Der erste Tag mit Rubens
Am Dienstag war die Rubens-Schau im Von der Heydt-Museum erstmals für Publikum geöffnet. Die meisten Besucher zeigten sich von den barocken Werken sehr angetan.
Wuppertal. Zugegeben, ohne gewisse Vorbehalte hat sich Helen Gardi nicht von ihrer Freundin Gisela Biermann in die Rubens-Ausstellung locken lassen. „Sie müssen wissen, wir sind zwei überzeugte Protestantinnen“, erklärt die 91-jährige Gisela Biermann augenzwinkernd. Mit der barocken Leibesfülle der Rubens-Damen konnte ihre Schweizer Freundin Helen Gardi deshalb bisher nicht viel anfangen. Nun aber steht die 78-Jährige begeistert vor dem Porträt des Marquis de Legamés. „Diese Technik ist unglaublich“, schwärmt sie.
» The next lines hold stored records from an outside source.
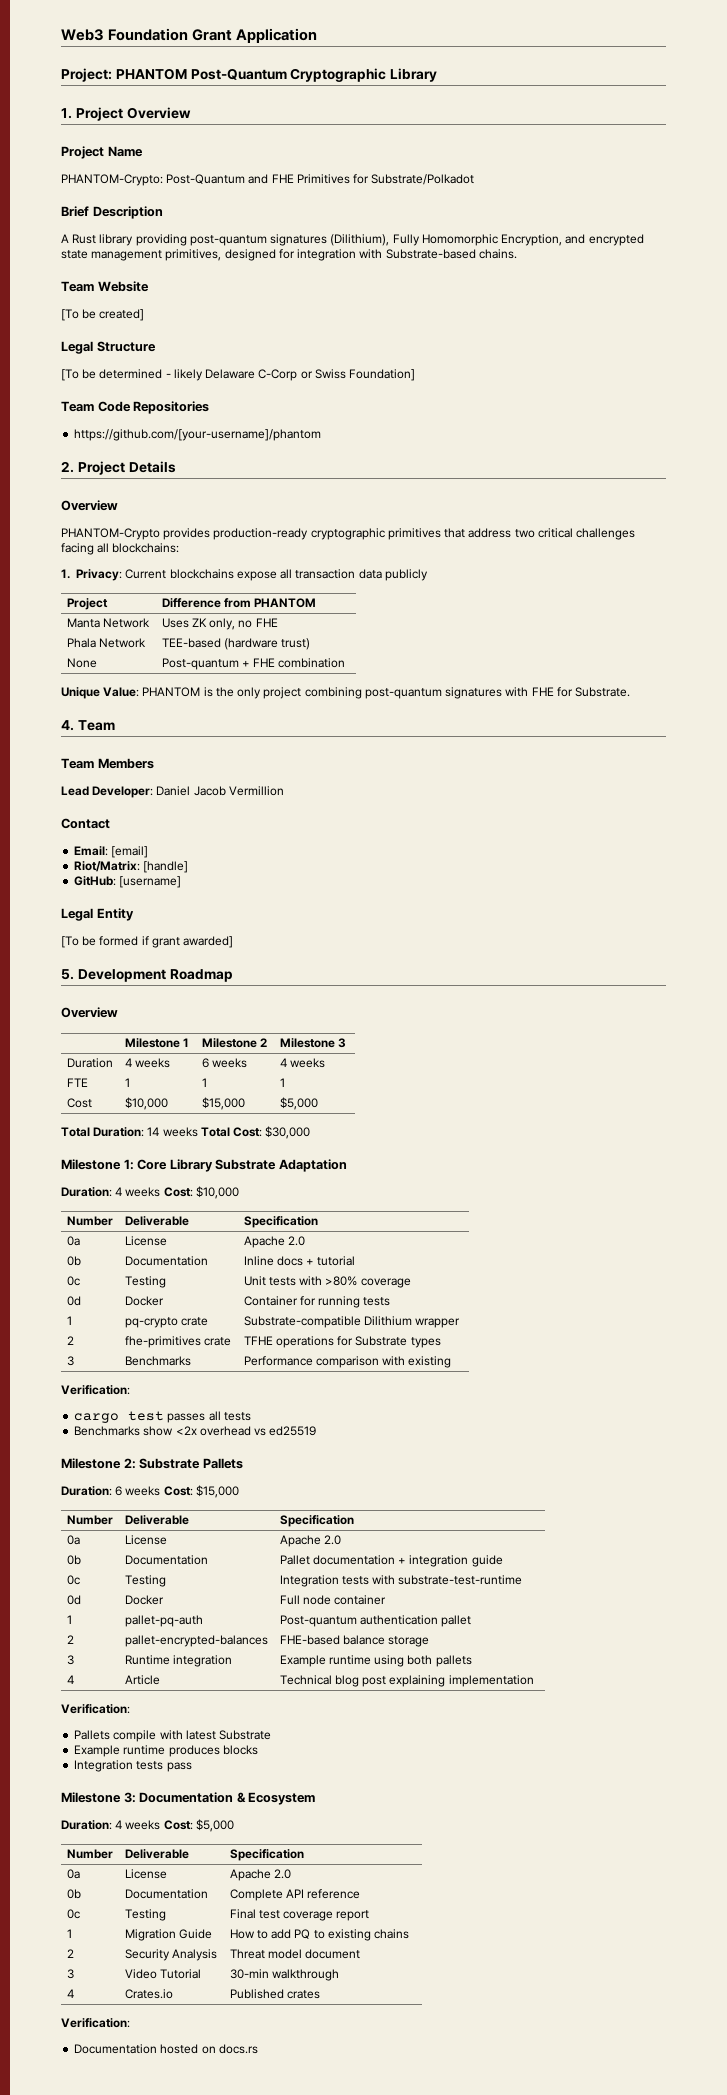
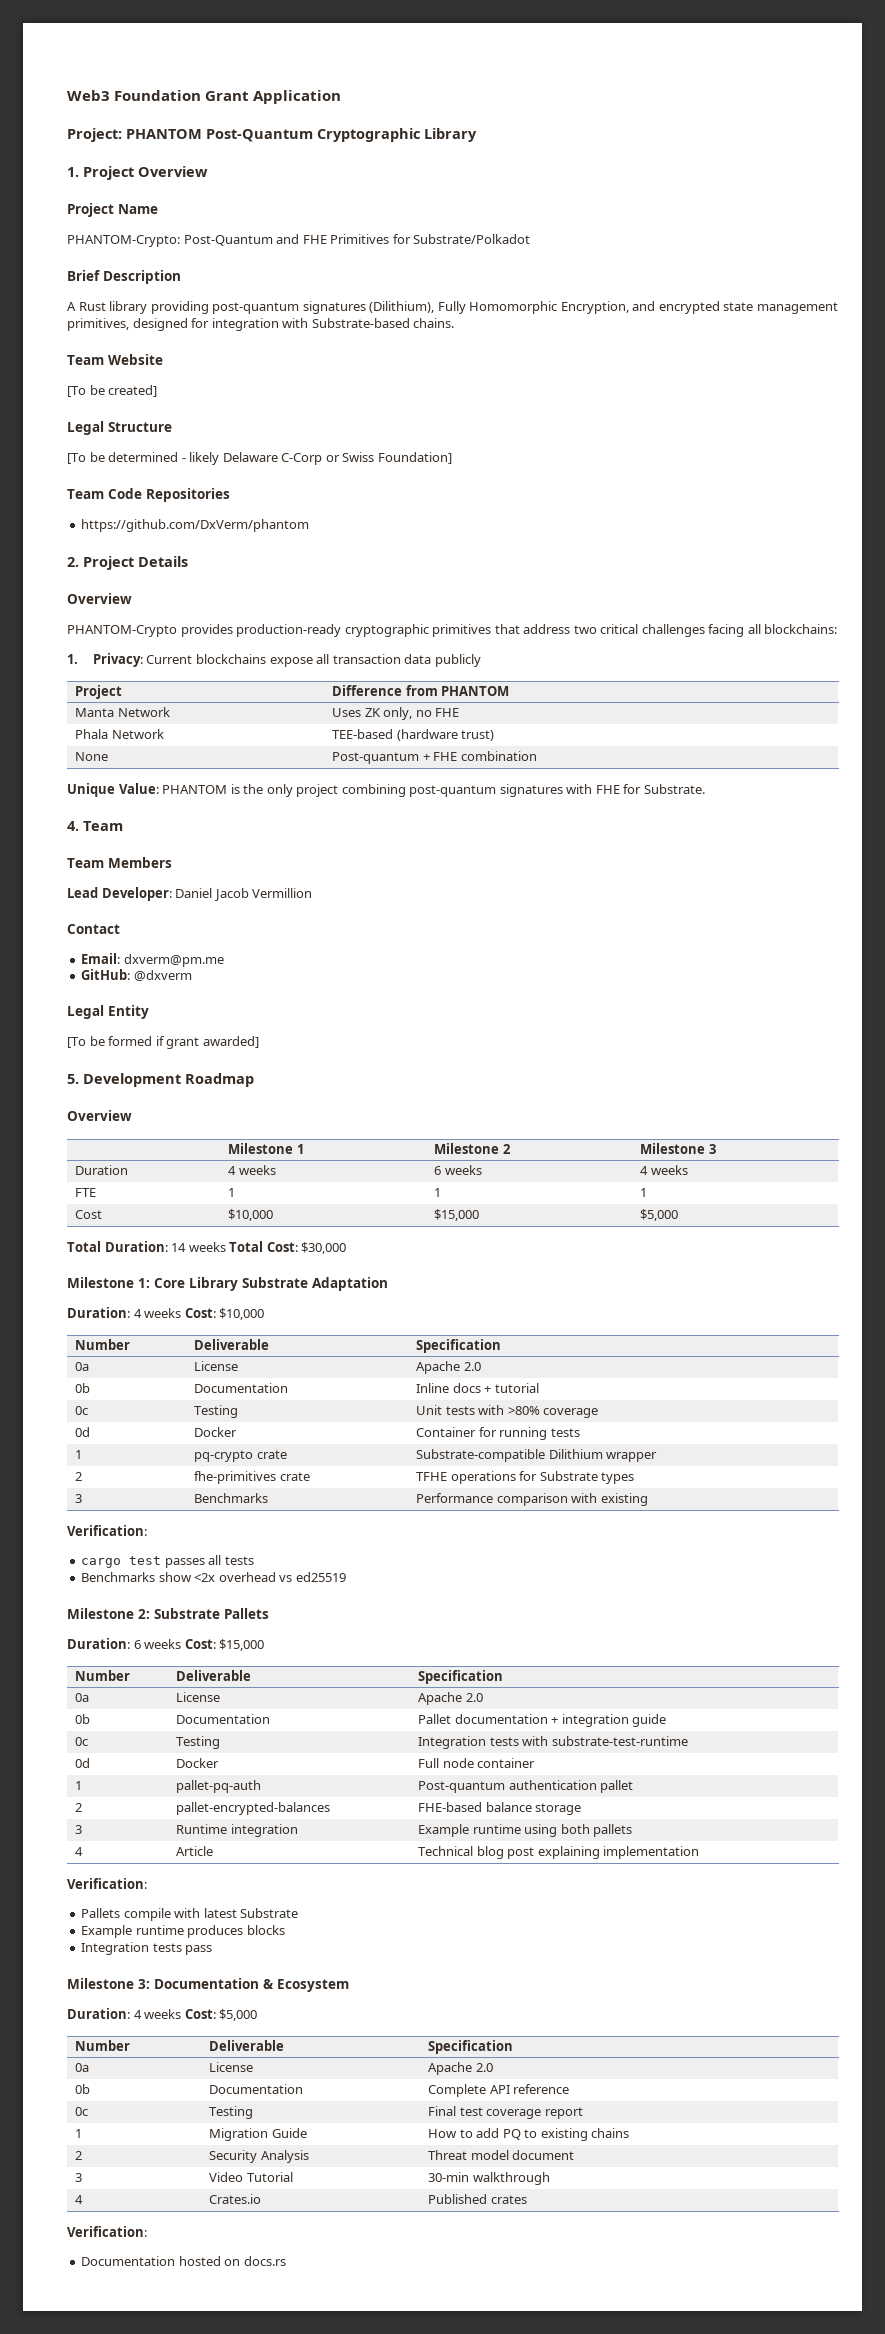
- https://github.com/[your-username]/phantom
+ https://github.com/DxVerm/phantom
- Email: [email]
- Riot/Matrix: [handle]
+ Email: dxverm@pm.me
- GitHub: [username]
+ GitHub: @dxverm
Die Ausstellung im Von der Heydt-Museum, die am Dienstag erstmals für die Öffentlichkeit zu sehen war, hat ihr Bild von Rubens grundlegend geändert. „Für mich war Rubens immer der Maler mit den schwülstigen Fleischbergen. Aber hier habe ich begriffen, dass vor dem Hintergrund der Gegenreform auch in der Kunst etwas Gewaltiges her musste.“
In den fast fünfzig Jahren ihrer Freundschaft haben die Elberfelderin Biermann und ihre Schweizer Freundin schon viele Ausstellungen gemeinsam besucht — für den 10-jährigen José und seine Cousine Fiona (14) hingegen ist Rubens die erste. Neugierig laufen die Kinder von Bild zu Bild und stecken tuschelnd die Köpfe zusammen. Ein zwei Meter großes Selbstporträt des Künstlers hat es José besonders angetan. So wie Rubens würde er auch gerne malen können, erklärt der Junge. Seine Tante Suzanna Salmen findet es wichtig, die Kinder an Kunst heranzuführen. Scherzhaft nennt sie einen weiteren Grund, der sie in die Ausstellung geführt habe: Wie Rubens sei sie selbst in Siegen geboren.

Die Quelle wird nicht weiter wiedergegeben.